__Exercise directions__
An exact copy of the lines from the one containing "hours and 1100" through the end of the material is all that is wanted; transcribe only those.
*** Opening Data for this task ***
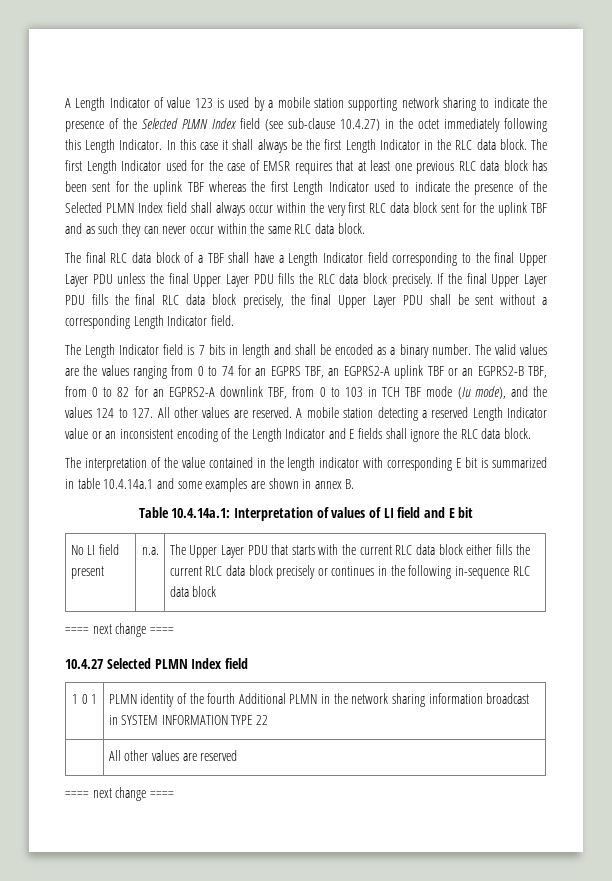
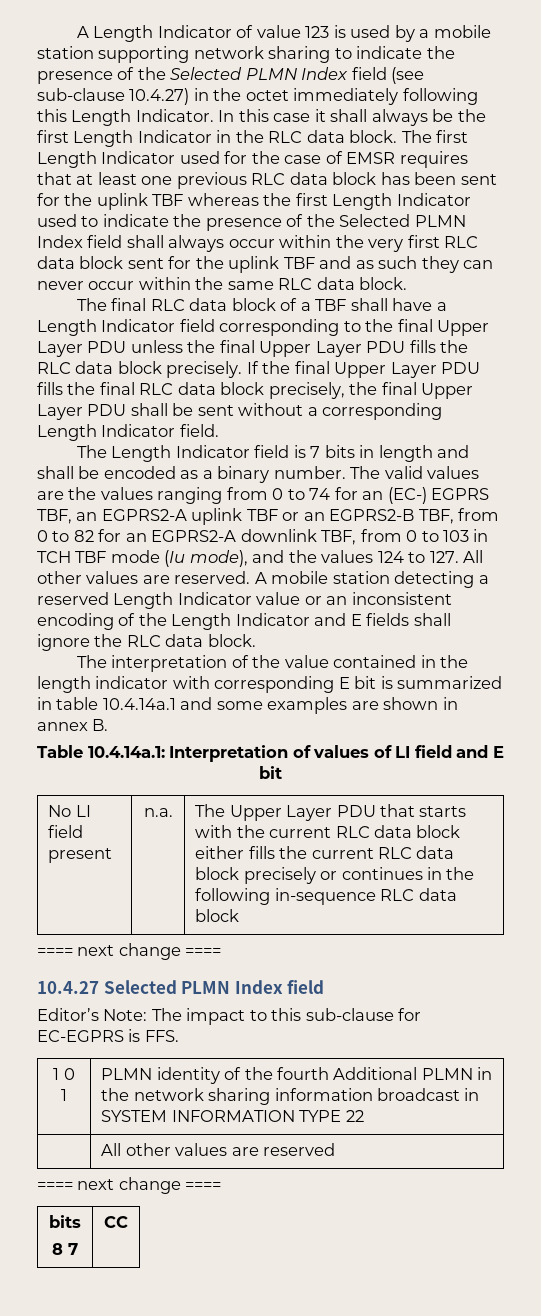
- The valid values are the values ranging from 0 to 74 for an EGPRS TBF, an EGPRS2-A uplink TBF or an EGPRS2-B TBF, from 0 to 82 for an EGPRS2-A downlink TBF, from 0 to 103 in TCH TBF mode (Iu mode), and the values 124 to 127. All other values are reserved.
+ The valid values are the values ranging from 0 to 74 for an (EC-) EGPRS TBF, an EGPRS2-A uplink TBF or an EGPRS2-B TBF, from 0 to 82 for an EGPRS2-A downlink TBF, from 0 to 103 in TCH TBF mode (Iu mode), and the values 124 to 127. All other values are reserved.
+ Editor’s Note: The impact to this sub-clause for EC-EGPRS is FFS.
  | All other values are reserved
  ==== next change ====
+ bits
+ 8 7 | CC

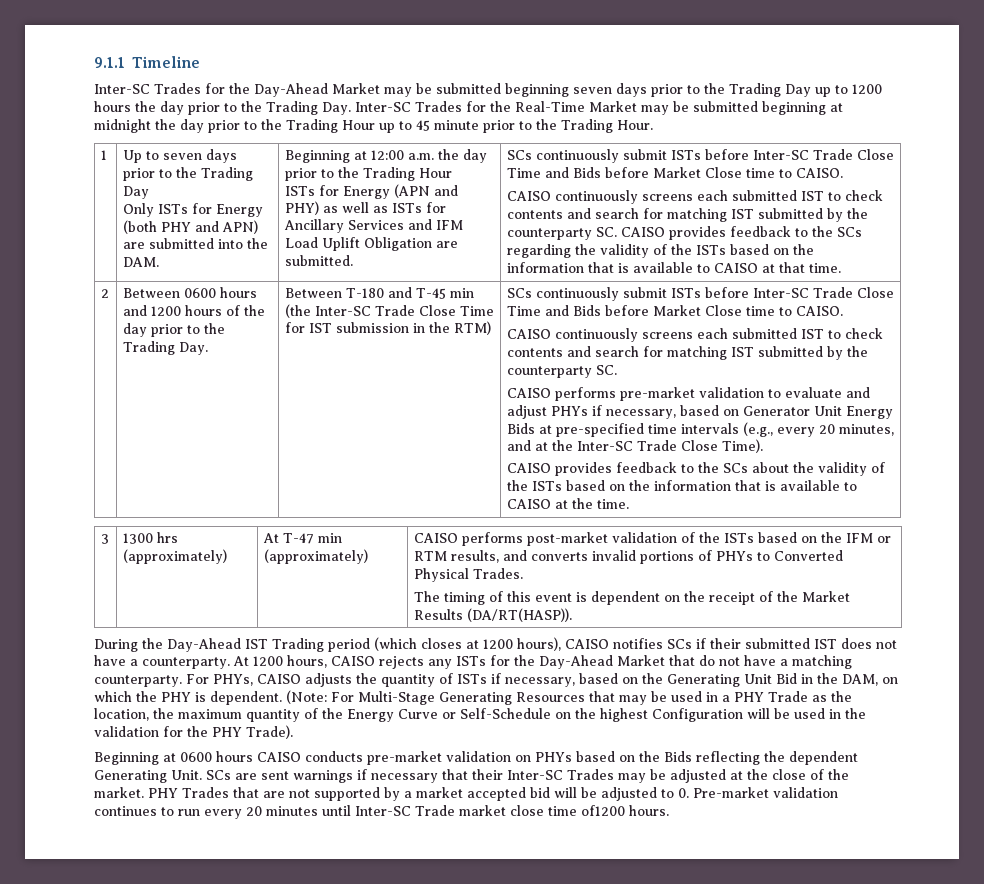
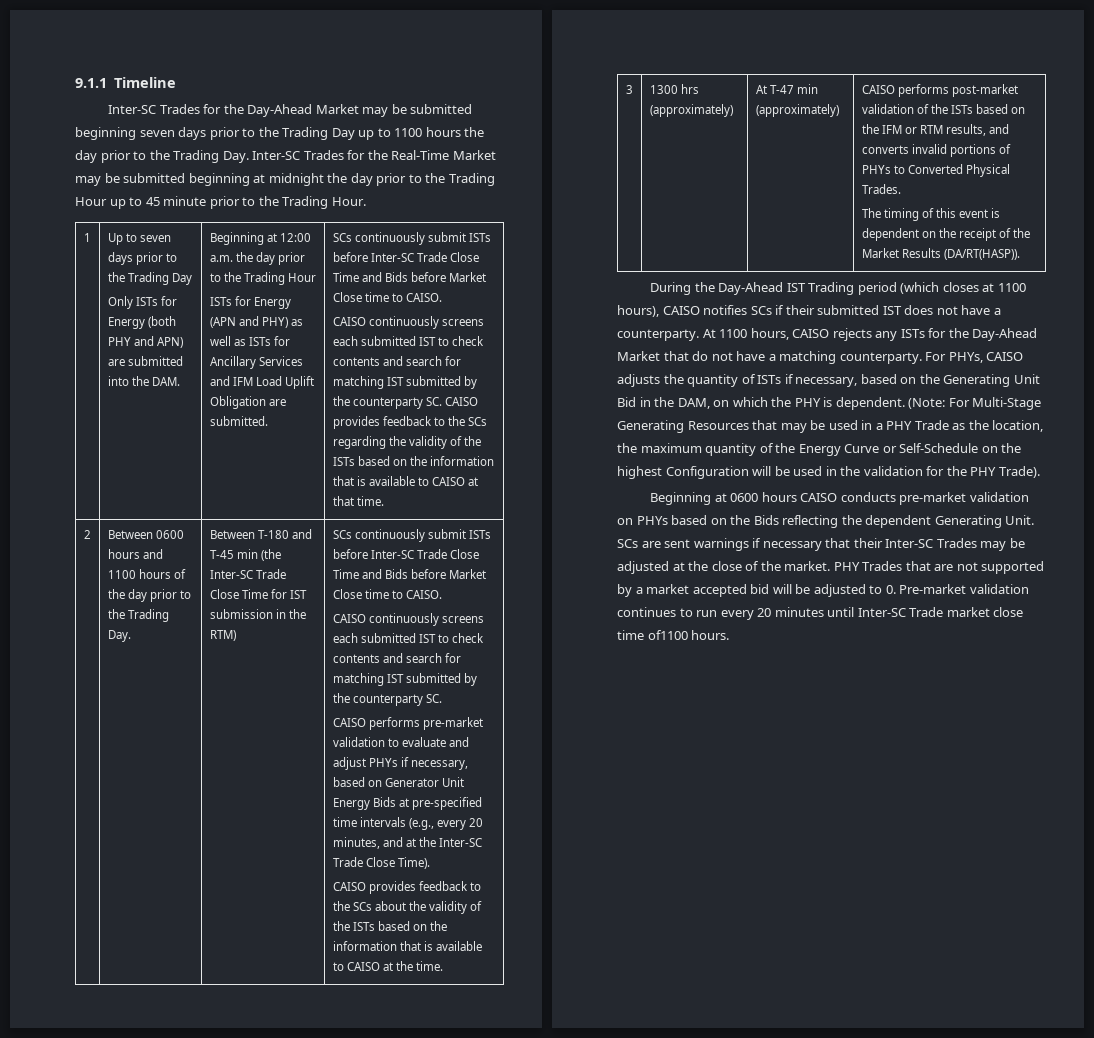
- Inter-SC Trades for the Day-Ahead Market may be submitted beginning seven days prior to the Trading Day up to 1200 hours the day prior to the Trading Day. Inter-SC Trades for the Real-Time Market may be submitted beginning at midnight the day prior to the Trading Hour up to 45 minute prior to the Trading Hour.
+ Inter-SC Trades for the Day-Ahead Market may be submitted beginning seven days prior to the Trading Day up to 1100 hours the day prior to the Trading Day. Inter-SC Trades for the Real-Time Market may be submitted beginning at midnight the day prior to the Trading Hour up to 45 minute prior to the Trading Hour.
- Between 0600 hours and 1200 hours of the day prior to the Trading Day.
+ Between 0600 hours and 1100 hours of the day prior to the Trading Day.
- During the Day-Ahead IST Trading period (which closes at 1200 hours), CAISO notifies SCs if their submitted IST does not have a counterparty.
+ During the Day-Ahead IST Trading period (which closes at 1100 hours), CAISO notifies SCs if their submitted IST does not have a counterparty.
- At 1200 hours, CAISO rejects any ISTs for the Day-Ahead Market that do not have a matching counterparty.
+ At 1100 hours, CAISO rejects any ISTs for the Day-Ahead Market that do not have a matching counterparty.
- PHY Trades that are not supported by a market accepted bid will be adjusted to 0. Pre-market validation continues to run every 20 minutes until Inter-SC Trade market close time of1200 hours.
+ PHY Trades that are not supported by a market accepted bid will be adjusted to 0. Pre-market validation continues to run every 20 minutes until Inter-SC Trade market close time of1100 hours.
*** Closing Data for this task ***
__Output below__
+ Between 0600 hours and 1100 hours of the day prior to the Trading Day.
- During the Day-Ahead IST Trading period (which closes at 1200 hours), CAISO notifies SCs if their submitted IST does not have a counterparty.
+ During the Day-Ahead IST Trading period (which closes at 1100 hours), CAISO notifies SCs if their submitted IST does not have a counterparty.
- At 1200 hours, CAISO rejects any ISTs for the Day-Ahead Market that do not have a matching counterparty.
+ At 1100 hours, CAISO rejects any ISTs for the Day-Ahead Market that do not have a matching counterparty.
- PHY Trades that are not supported by a market accepted bid will be adjusted to 0. Pre-market validation continues to run every 20 minutes until Inter-SC Trade market close time of1200 hours.
+ PHY Trades that are not supported by a market accepted bid will be adjusted to 0. Pre-market validation continues to run every 20 minutes until Inter-SC Trade market close time of1100 hours.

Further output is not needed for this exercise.